Jewish woman prays at the tomb of the biblical Mordechai and Esther in Iran (Shutterstock) (Shutterstock)
Tomb of Mordechai and Esther, Iran

In 2020, Iran threatened to raze the Tomb of Mordechai and Esther and turn the site into a Palestinian consulate.

By Pesach Benson, United With Israel

An exchange of historical letters on display at Israel’s National Library shows that Iran’s Jewish community purchased the tomb of Mordechai and Queen Esther from the Shah of Iran in 1971.

The letters are on display at Israel’s National Library in Jerusalem in honor of this week’s Purim holiday.

The holiday celebrates the salvation of the Jewish people as Mordechai and Esther foiled a plot by viceroy Haman to kill the Jewish people as described in the Book of Esther.

The two are believed to have been buried in Hamedan, a city in what is now northwestern Iran. The mausoleum currently on the site is believed to have been built in the 1600s.

There are no authoritative Jewish sources confirming Hamedan as the location of the tomb. But according to accounts from medieval times, after the death of Achashverosh (Xerxes I), supporters of Haman tried to kill Mordechai and Esther, who fled to Hamedan, where they lived out their lives.

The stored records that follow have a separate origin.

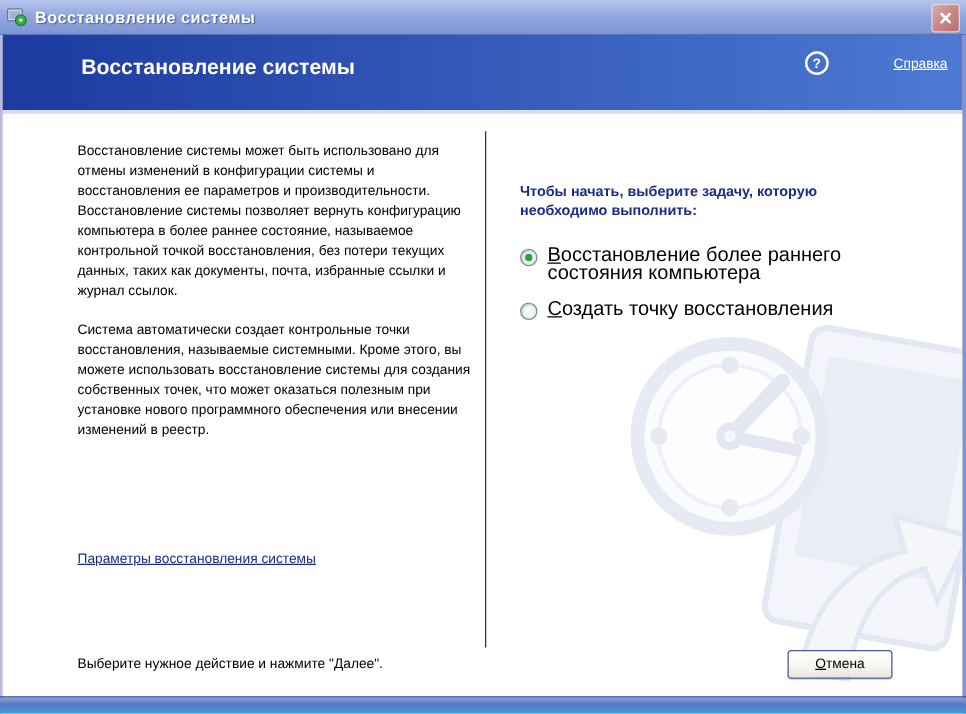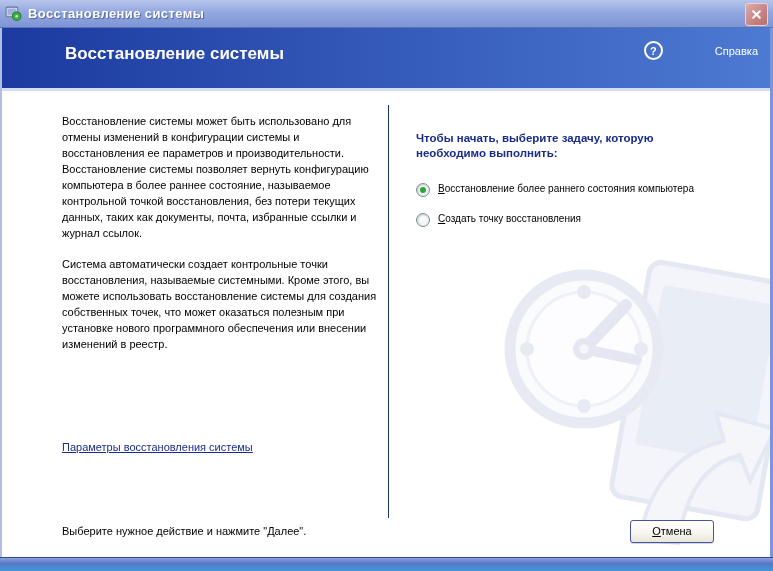"Справка" .help-text { text-decoration: none -> underline }
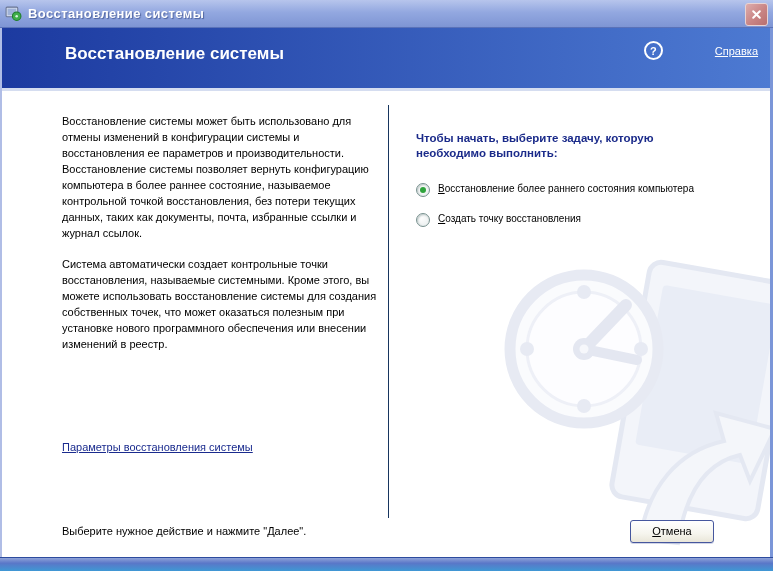"Чтобы начать, выберите задачу, которую" .right-panel { top: 40px -> 56px }
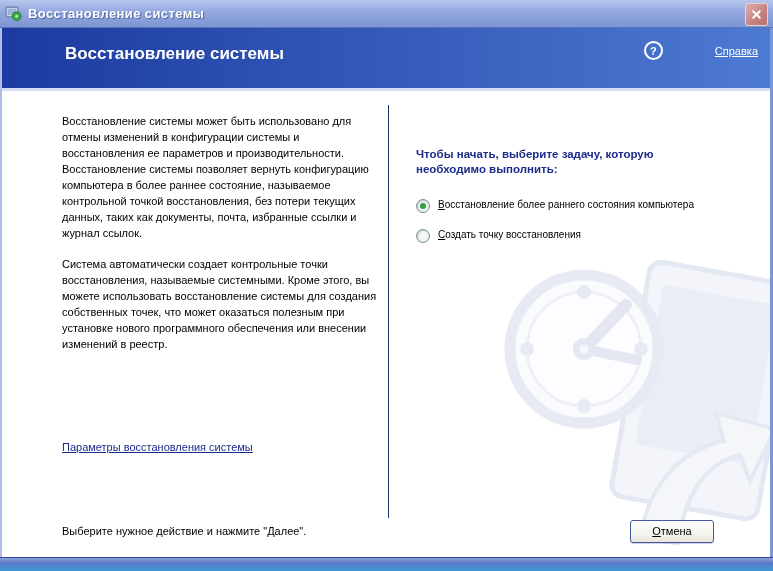"Восстановление более раннего состояния" .radio-option { font-size: 10px -> 16px }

The oldest account of the grave site in Hamedan is based on the account of Benjamin of Tudela, a Spanish Jew who traveled through Europe, Africa and Asia in the 12th century.

“And from that mountain until Hamedan, a journey of ten days, is the great city where around fifty thousand Jews live and where Mordechai and Esther are buried,” he wrote in “The Travels of Benjamin.”

According to Israel Hayom, the Iranian letters were kept in the archives of the ORT organization, which are kept in Jerusalem’s Central Archives for the History of the Jewish People. ORT operates an educational network in Israel for science and technology education.

The correspondence began in 1968 and culminated in the transfer of ownership in 1971.

Dr. Sam Tropp, curator of the National Library’s Islamic collection, told Israel Hayom that Iran’s last Shah, Mohammad Reza Pahlavi, saw himself as a successor to Cyrus the Great and was favorable to the Jewish community’s request.

Tropp explained that 1971 was exactly 2,500 years after Persian King Cyrus II issued what is often referred to as the first declaration of human rights in 539 BCE, and the Shah viewed the sale as a goodwill gesture in light of that anniversary.

The Iranian government declared the tomb a heritage site in 2008, but removed that designation in 2011 claiming the story of Purim commemorated the Jewish massacre of Iranians.

In 2020, the Iranian government threatened to raze the tomb and turn the site into a Palestinian consulate. Later that year, someone tried to set the tomb on fire on May 14, the anniversary of Israel’s founding.

Hamedan is one of Iran’s oldest cities. In the 1930s, roughly 8,000 Jews lived there. By the end of the 20th century, the number of Jews in Hamedan was reportedly 15.